In the first of a regular series, Craig Barratt takes a look at how the lessons from the latest books on leadership can be applied in the NHS
Hearing Jeremy Hunt read from his speech notes in a packed conference hall last month I had only one thought on my mind: how did he land the most senior health job in the UK?
‘We need to embrace randomness and adapt our behaviour to it, shifting our focus to advance ourselves and our organisations’
Chance must have played a role, I decided. Luck; serendipity. Call it what you will, but its role in driving the success of leaders and their organisations is the topic of author Frans Johansson’s book The Click Moment − Seizing Opportunity in an Unpredictable World.
I have always been intrigued by the question of how much luck shapes achievement. I had a sense that talent and experience were required but what really drives success beyond that point?
The premise of Mr Johansson’s book is simple but challenging. In an increasingly complex world, planning and analysis no longer guarantee strong performance.
For NHS leaders this premise sits even less comfortably. Acknowledging such a thing in public could be “career limiting”. However, I believe this does not take away our control over our destinies or the success of our organisations. On the contrary, a random world creates moments of opportunity: “click moments” as Mr Johansson describes them.

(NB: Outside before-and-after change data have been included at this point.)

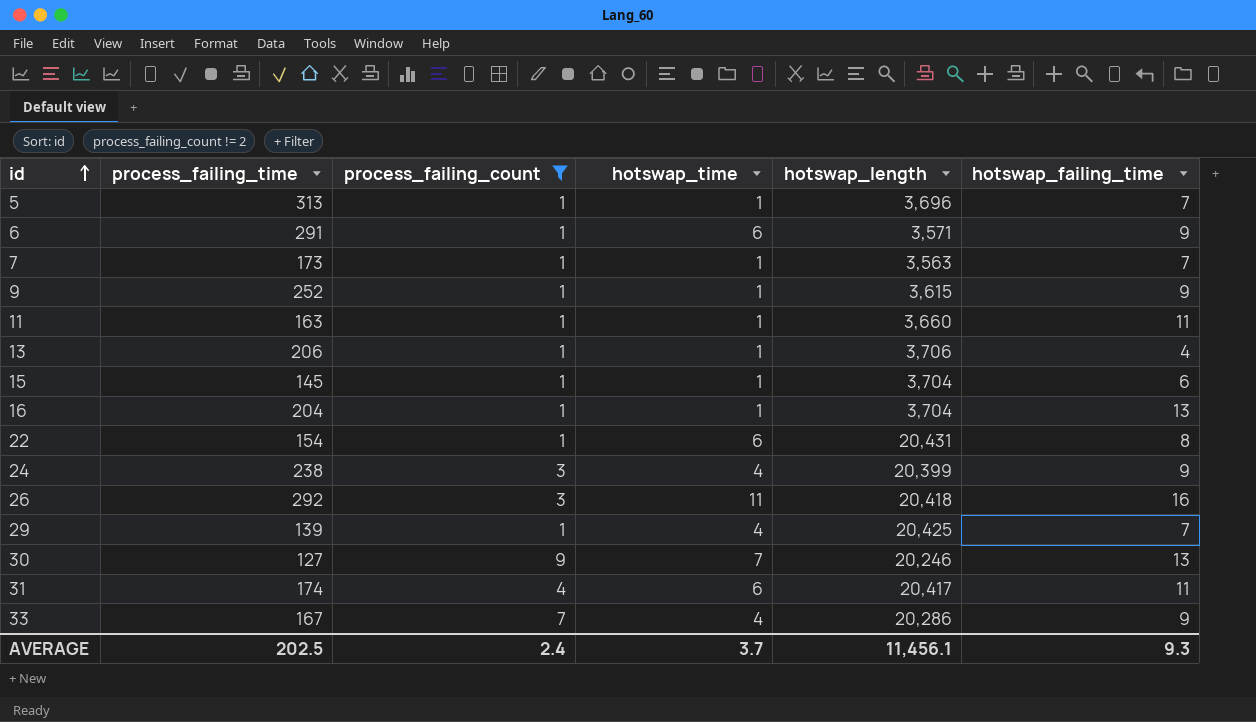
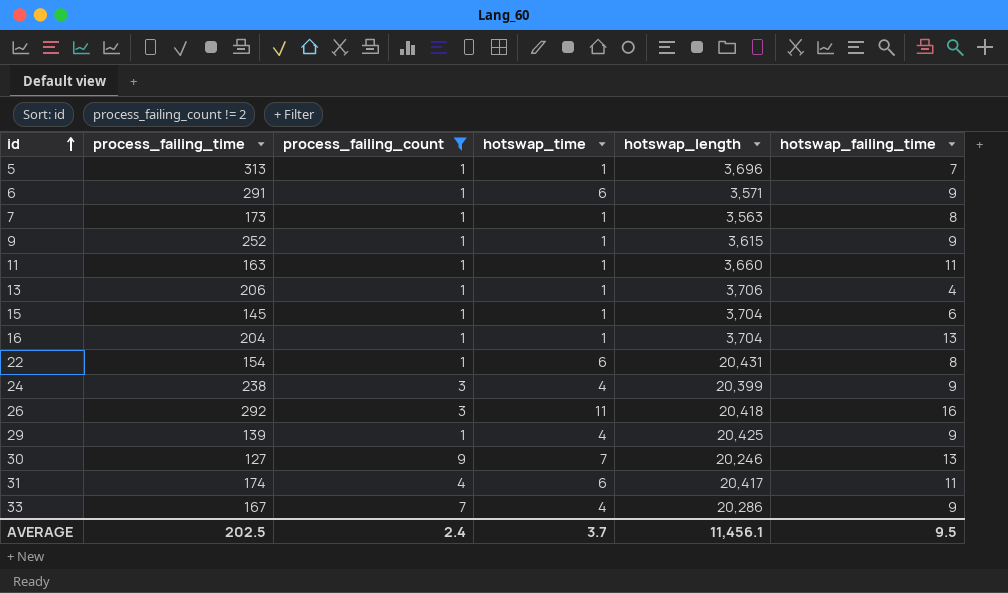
7 | hotswap_failing_time: 7 -> 8
29 | hotswap_failing_time: 7 -> 9
AVERAGE | hotswap_failing_time: 9.3 -> 9.5

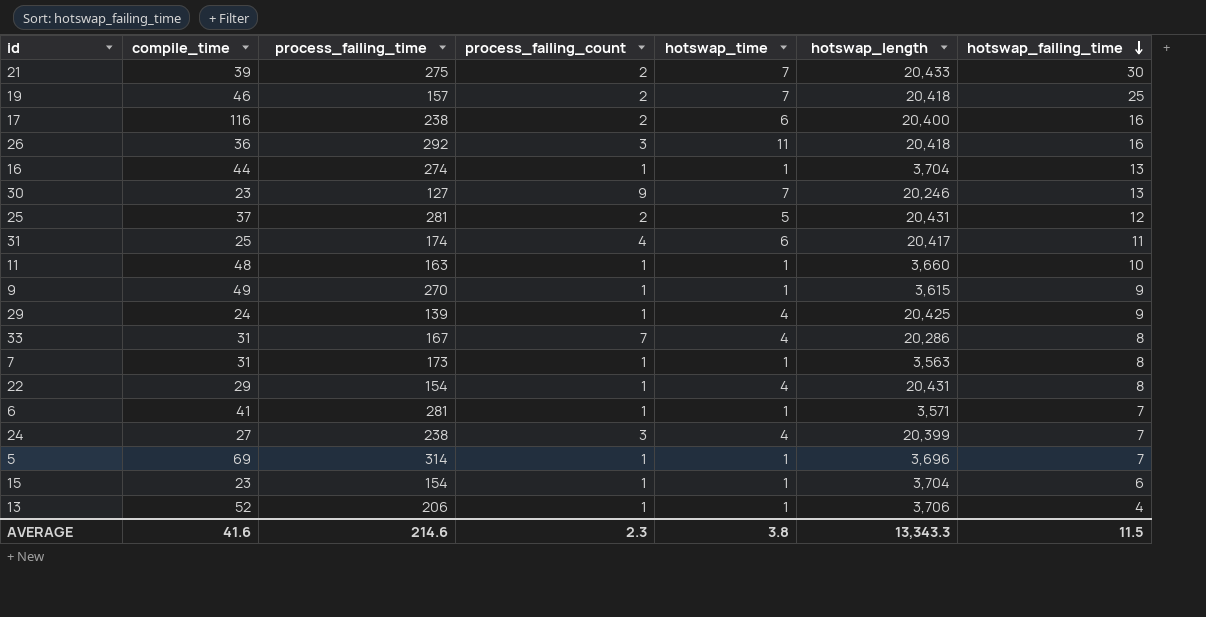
filter: process_failing_count != 2 -> none
row order: id ascending -> hotswap_failing_time descending
column compile_time | position: none -> 2
16 | process_failing_time: 204 -> 274
11 | hotswap_failing_time: 11 -> 10
9 | process_failing_time: 252 -> 270
33 | hotswap_failing_time: 9 -> 8
22 | hotswap_time: 6 -> 4
6 | process_failing_time: 291 -> 281
6 | hotswap_time: 6 -> 1
6 | hotswap_failing_time: 9 -> 7
24 | hotswap_failing_time: 9 -> 7
5 | process_failing_time: 313 -> 314
15 | process_failing_time: 145 -> 154
AVERAGE | process_failing_time: 202.5 -> 214.6
AVERAGE | process_failing_count: 2.4 -> 2.3
AVERAGE | hotswap_time: 3.7 -> 3.8
AVERAGE | hotswap_length: 11,456.1 -> 13,343.3
AVERAGE | hotswap_failing_time: 9.5 -> 11.5

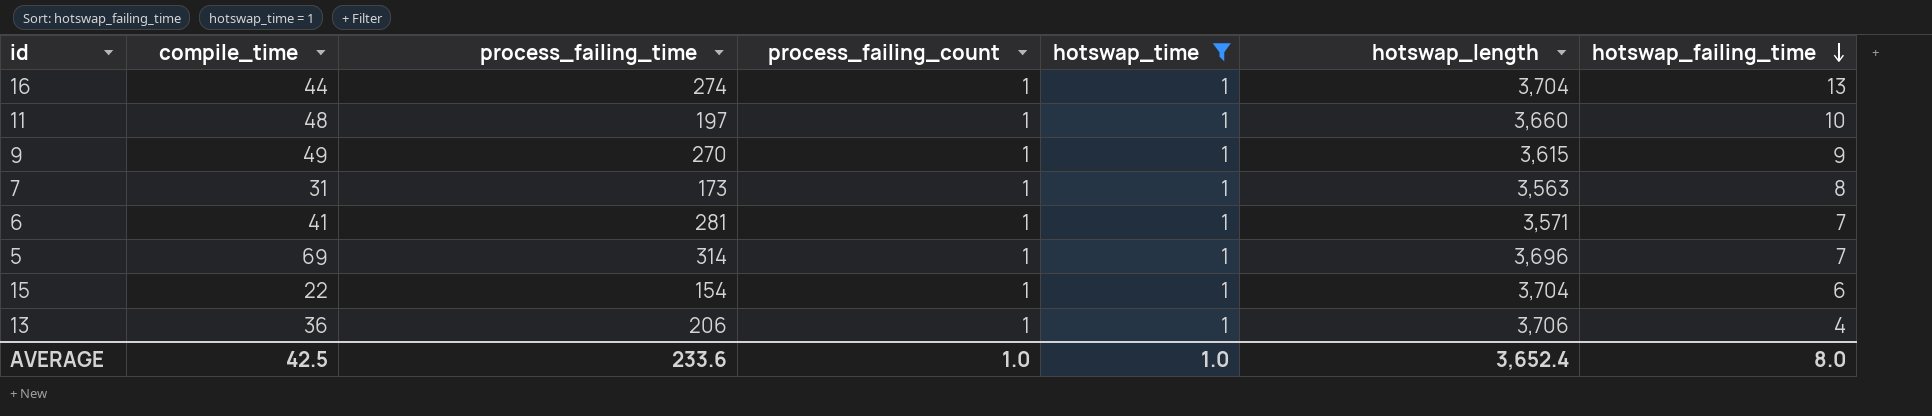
filter: none -> hotswap_time = 1
11 | process_failing_time: 163 -> 197
15 | compile_time: 23 -> 22
13 | compile_time: 52 -> 36
AVERAGE | compile_time: 41.6 -> 42.5
AVERAGE | process_failing_time: 214.6 -> 233.6
AVERAGE | process_failing_count: 2.3 -> 1.0
AVERAGE | hotswap_time: 3.8 -> 1.0
AVERAGE | hotswap_length: 13,343.3 -> 3,652.4
AVERAGE | hotswap_failing_time: 11.5 -> 8.0

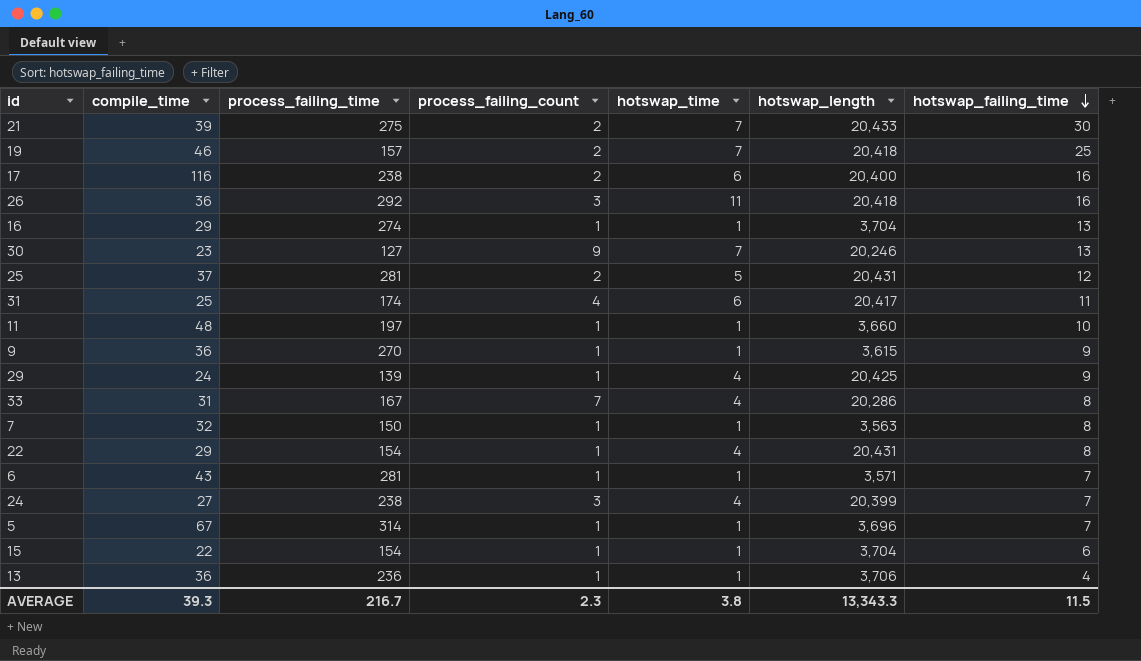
filter: hotswap_time = 1 -> none
16 | compile_time: 44 -> 29
9 | compile_time: 49 -> 36
7 | compile_time: 31 -> 32
7 | process_failing_time: 173 -> 150
6 | compile_time: 41 -> 43
5 | compile_time: 69 -> 67
13 | process_failing_time: 206 -> 236
AVERAGE | compile_time: 42.5 -> 39.3
AVERAGE | process_failing_time: 233.6 -> 216.7
AVERAGE | process_failing_count: 1.0 -> 2.3
AVERAGE | hotswap_time: 1.0 -> 3.8
AVERAGE | hotswap_length: 3,652.4 -> 13,343.3
AVERAGE | hotswap_failing_time: 8.0 -> 11.5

We need to embrace this randomness and adapt our behaviour to it, shifting our focus on to creating, seizing and exploiting these moments to advance ourselves and our organisations.
The role of luck
For those who have read journalist Malcolm Gladwell’s book the Outliers, it will come as a surprise that success can be random. Mr Gladwell argues through examples such as The Beatles and Venus and Serena Williams that the key to success depends on practice − at least 10,000 hours of it.

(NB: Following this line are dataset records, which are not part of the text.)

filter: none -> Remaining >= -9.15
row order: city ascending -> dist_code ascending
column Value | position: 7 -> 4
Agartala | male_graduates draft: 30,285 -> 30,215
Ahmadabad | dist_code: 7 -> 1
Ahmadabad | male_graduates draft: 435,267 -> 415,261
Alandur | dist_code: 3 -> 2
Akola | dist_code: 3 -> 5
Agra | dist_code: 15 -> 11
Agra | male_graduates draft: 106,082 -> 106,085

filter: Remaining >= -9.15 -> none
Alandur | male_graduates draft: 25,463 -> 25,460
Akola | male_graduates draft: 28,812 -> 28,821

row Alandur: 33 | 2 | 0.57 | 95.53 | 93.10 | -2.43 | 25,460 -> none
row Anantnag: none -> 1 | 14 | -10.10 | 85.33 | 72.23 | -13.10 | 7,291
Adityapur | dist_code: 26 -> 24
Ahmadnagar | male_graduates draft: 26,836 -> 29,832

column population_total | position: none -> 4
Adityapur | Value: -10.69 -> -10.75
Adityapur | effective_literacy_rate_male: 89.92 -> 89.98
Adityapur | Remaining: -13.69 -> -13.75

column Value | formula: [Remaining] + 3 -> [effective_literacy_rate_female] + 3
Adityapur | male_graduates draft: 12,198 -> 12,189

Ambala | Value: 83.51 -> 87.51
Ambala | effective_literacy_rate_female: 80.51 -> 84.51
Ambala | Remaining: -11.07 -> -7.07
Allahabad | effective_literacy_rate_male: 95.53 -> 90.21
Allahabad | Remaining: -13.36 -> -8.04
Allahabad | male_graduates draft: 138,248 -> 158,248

However, the 10,000 hour rule only works in a limited range of circumstances where a specific skill is being developed that can be uniformly repeated in a stable environment, such as playing tennis. But running a successful business is not like playing tennis.
The rules are not fixed in perpetuity. There is no ever-present umpire. While we are willing to look back over our private lives and acknowledge the role luck has played in being in the right place at the right time and with the right people, we find it less comfortable to be as open about our work lives.

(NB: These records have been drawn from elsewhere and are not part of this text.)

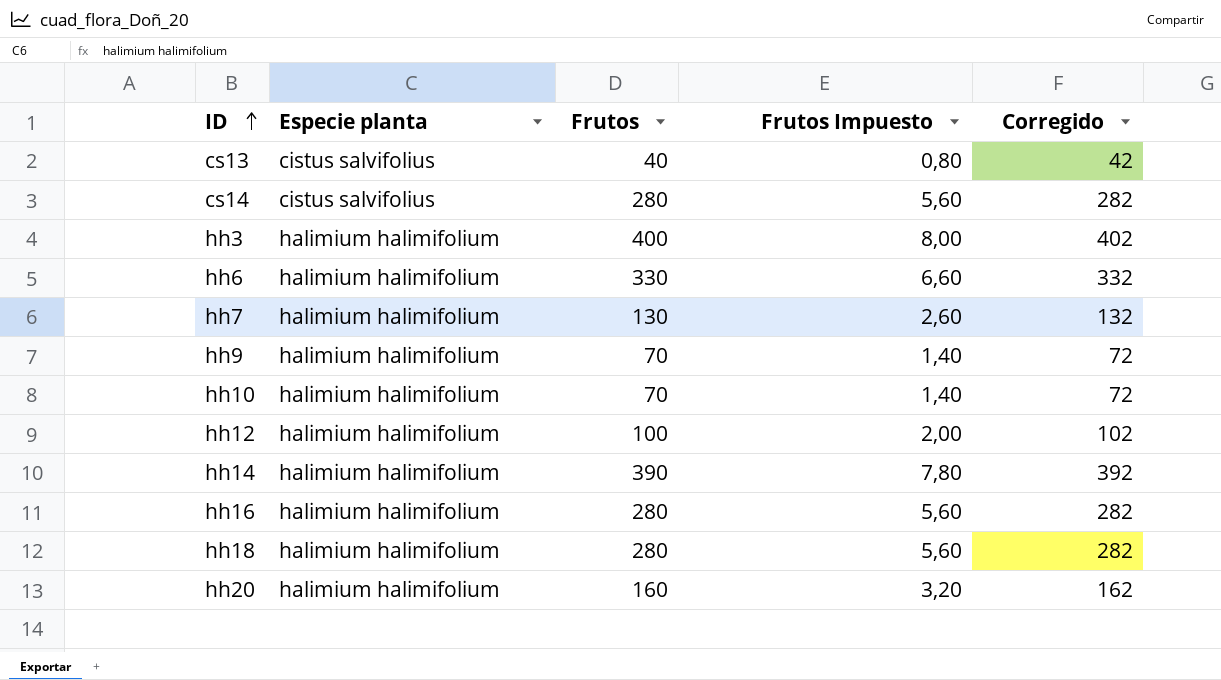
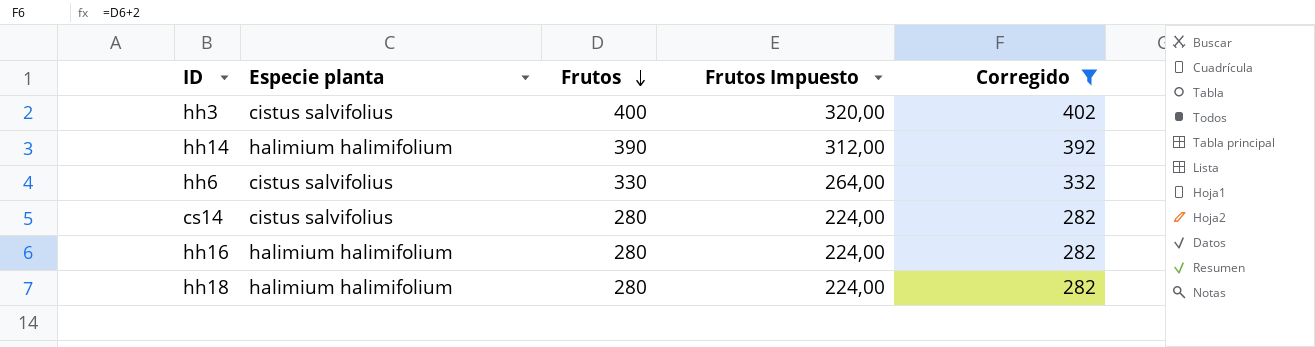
filter: none -> Corregido >= 282
row order: ID ascending -> Frutos descending
column Frutos Impuesto | formula: [Frutos] * 0,02 -> [Frutos] * 0,8
hh3 | Especie planta: halimium halimifolium -> cistus salvifolius
hh6 | Especie planta: halimium halimifolium -> cistus salvifolius

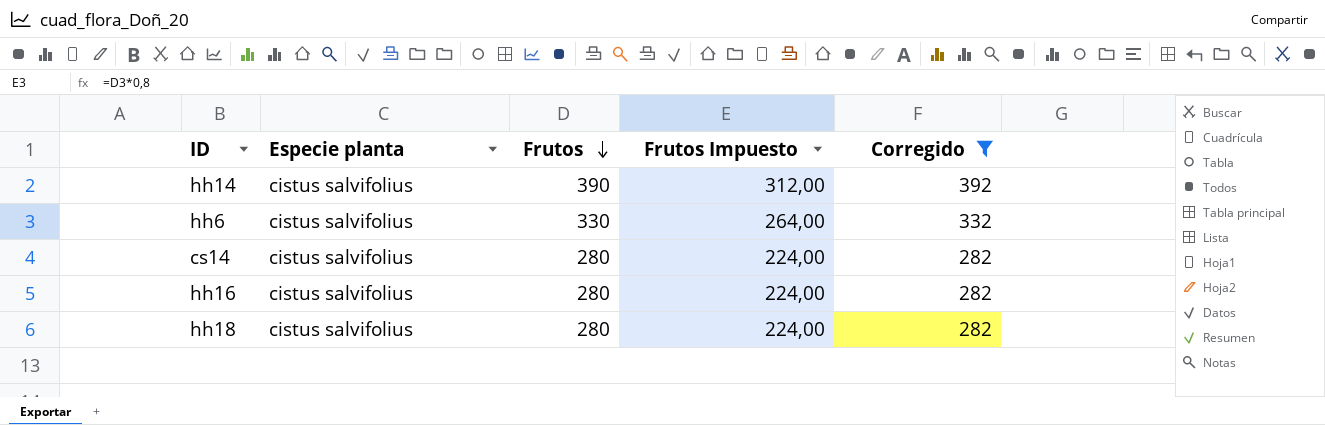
row hh3: cistus salvifolius | 400 | 320,00 | 402 -> none
hh14 | Especie planta: halimium halimifolium -> cistus salvifolius
hh16 | Especie planta: halimium halimifolium -> cistus salvifolius
hh18 | Especie planta: halimium halimifolium -> cistus salvifolius

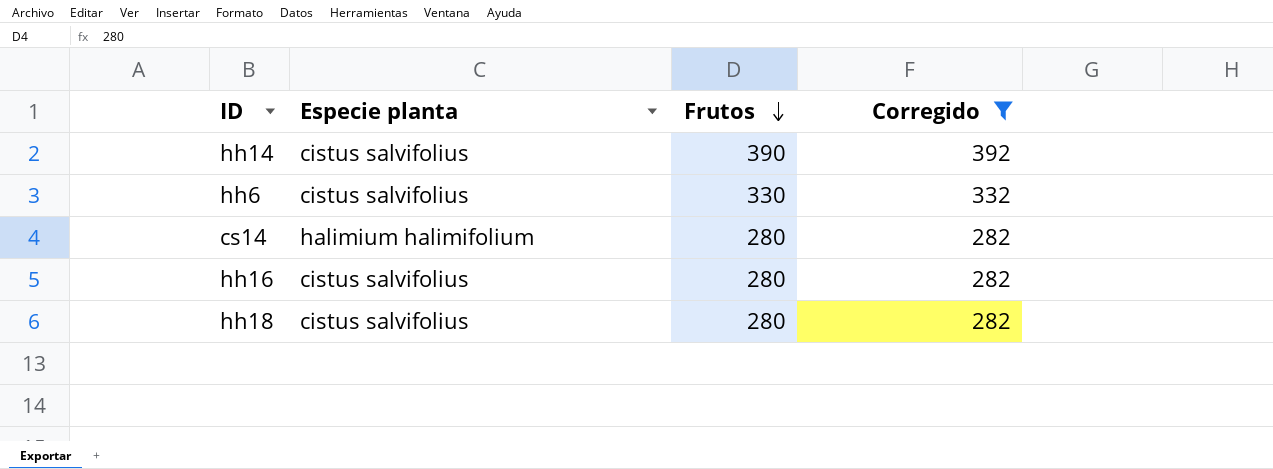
column Frutos Impuesto | formula: [Frutos] * 0,8 -> none
cs14 | Especie planta: cistus salvifolius -> halimium halimifolium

‘The key is action. Not in a specific direction, just action’
Think forward three years. Which party will be in government? How will they reorganise the NHS? What will the tariff be for each of the services you provide or commission? What technology will be affecting healthcare? What role will the private sector play?
The combination of scale, politics, bureaucracy, public interest and managed competition makes the NHS more, not less, random than the world around it.
Mr Johansson writes in The Click Moment: “Some of us need a plan that makes sense, some of us need a plan that emotionally grips us, others need a plan to coordinate activities and keep our schedule straight. The reason behind the plan is not especially important because you will be wrong anyway. Whatever you need to make the case to act is fair game.”
The key is action. Not in a specific direction, just action. In doing so, we will create opportunities that can be seized and exploited.
Here is how Mr Johansson says to do it: “You have an easier time creating click moments if you connect with more people. You have a simpler time making a successful bet if you try a lot of them… And you are more likely to get caught up in complex forces if you are out in the world doing stuff, which is easier if you know how to do something well.”
Small bets, big wins
External networking is something NHS leaders do not tend to do enough of. Attend a conference or event outside of your field of everyday interest. Resist the pressure to only “focus on the day job”. In a recent study by Brunel University of HSJ Awards winners, one of the three keys to success was identified as “taking a risk”.
Placing bets means acknowledging you don’t know the best answer at the outset. Be open and honest about it. This requires a significant cultural change in many of our NHS organisations.
‘Use passion as fuel. This is where the NHS has an advantage. The workforce is passionate about the work it does’
“Making many small, purposeful bets, fuelled by passion and calibrated by affordable loss, is the second out of three ways to channel the randomness in this world,” says Mr Johansson.
While acknowledging we don’t know the answer allows more bets to be placed, this does not make them any more affordable.
Explore ways to split investment between several smaller pilots. One way to achieve this would be to co-invest with other local NHS providers and commissioners or with the private sector.
Use passion as fuel. This is where the NHS has an advantage. The workforce is intrinsically passionate about the work it does.
The challenge is to harness this energy and understand that placing many bets will lead to many failures, but ultimately this is in the best interests of patients.
“You must actually do something, even if you are not sure where it will lead,” writes Mr Johansson. “Once you start executing, whether or not the bet actually works in your favour, you are exposed to complex forces that can pave the way for future success.”
The message here is straightforward. It is all well and good placing bets, but once signs of success begin to show act on them; “double down” on the bet. This means investing in those bets that look to be paying off and stopping those that don’t. Remember these are bets, not investments; some will stop and others will receive additional investment.
So next time that pilot project you invested in looks like it just will not deliver the benefits you hoped for, stop it. Take the resources and plant a few different seeds in new and diverse projects. Watch for early shoots and double down on them. This is innovation. You never know, one day you could become secretary of state for health.